Question

A tree breaks due to storm and the broken part bends so that the top of the tree touches the ground making an angle of 30° with the ground. The distance between the foot of the tree to the point where the top touches the ground is 8 m. Find the height of the tree.

Answer 1

Answer:

The height of the tree is 8√3 m.

Step-by-step explanation:

Given :  

Let the broken part of the tree be AC & height of the remaining tree (AB)  be h m .

Distance between the foot of the tree to the point C is 8 cm i.e BC = 8 m

In right angle ∆ABC,

tan 30° =  P/B = AB/BC  

1/√3 = h/8

h = 8/√3 ………..(1)

In right angle ∆ABC,

sin 30° = P/H = AB /AC

½ = h / AC

½ = (8/√3)/AC

[From eq 1]

AC = 2 × 8/√3

AC = 16/√3 m

Height of the tree, H  = AB + AC  

H = 8/√3 + 16√3

H = (8 + 16)/√3

H = 24/√3

H = 24√3 / (√3 × √3)

[On Rationalising]

H = 24√3/3

H = 8√3 m

Hence, the height of the tree is 8√3 m.

HOPE THIS ANSWER WILL HELP YOU…

Answer 2

SOLUTION

Let AC was the original tree. Due to storm, it was broken into two parts.

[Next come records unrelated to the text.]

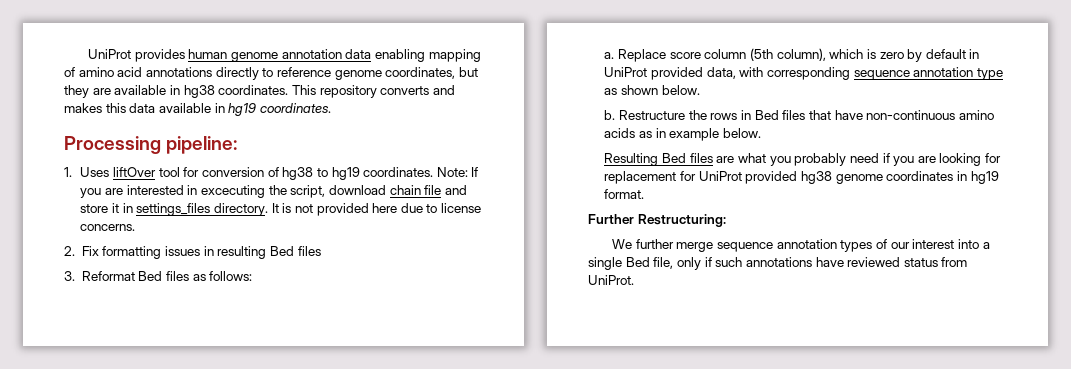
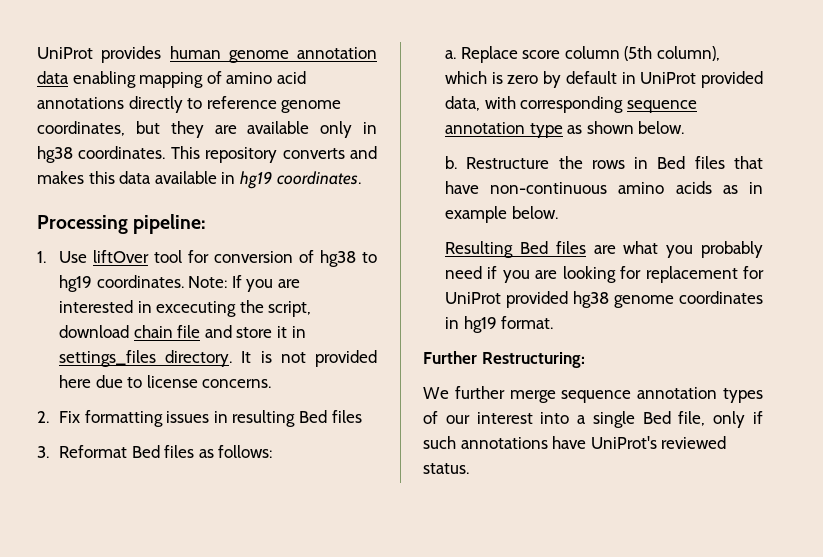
(167, 90) none -> [320,121,353,138] only
[80,167,110,177] Uses -> [58,251,87,263] Use
[847,257,968,267] [588,275,634,285] reviewed status from UniProt. -> [590,436,727,449] [423,463,469,474] UniProt's reviewed status.

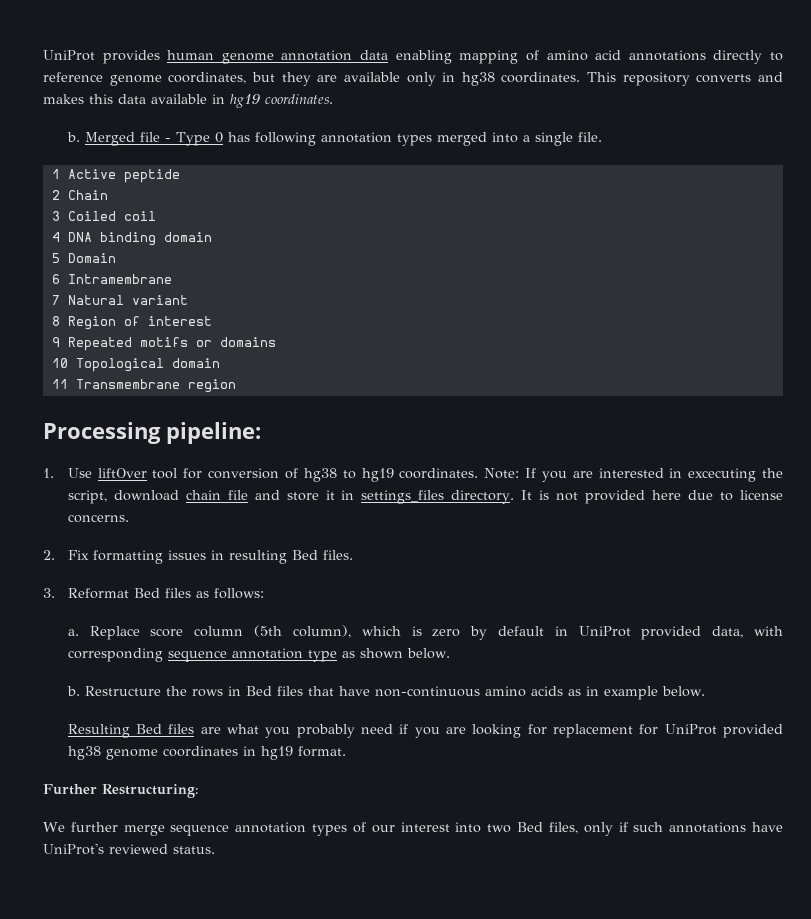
(361, 178) none -> [66,132,602,146] [51,169,180,183] [51,190,108,200] [51,211,156,221] [51,232,212,246] [51,253,116,263] [51,274,172,284] [51,295,188,305] [51,316,212,330] [51,337,276,351] [51,358,220,372] [51,379,236,393] // b. Merged file - Type 0 has following annotation types merged into a single file. // 1 Active peptide // 2 Chain // 3 Coiled coil // 4 DNA binding domain // 5 Domain // 6 Intramembrane // 7 Natural variant // 8 Region of interest // 9 Repeated motifs or domains // 10 Topological domain // 11 Transmembrane region
[331,410,362,423] files -> [322,550,353,560] files.
[577,411,706,428] a single Bed file, -> [487,822,578,834] two Bed files,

The broken part A'B is making 30° with the ground.

In ∆A'BC,

$\frac{BC}{A'C} = tan30 \degree \\ \\ = > \frac{BC}{8} = \frac{1}{ \sqrt{3} } \\ \\ = > BC = (\frac{8}{ \sqrt{3} } )m \\ \\ \\ \frac{A'C}{A'B} = cos30 \degree \\ \\ = > \frac{8}{A'B} = \frac{ \sqrt{3} }{2} \\ \\ = > A'B = ( \frac{16}{ \sqrt{3} } )m$

Height of tree= A'B+ BC

$= > ( \frac{16}{ \sqrt{3} } + \frac{8}{ \sqrt{3} } )m = \frac{24}{ \sqrt{3} } m \\ \\ = > 8 \sqrt{3} m$

Hence, the height of the tree is 8√3m

hope it helps ☺️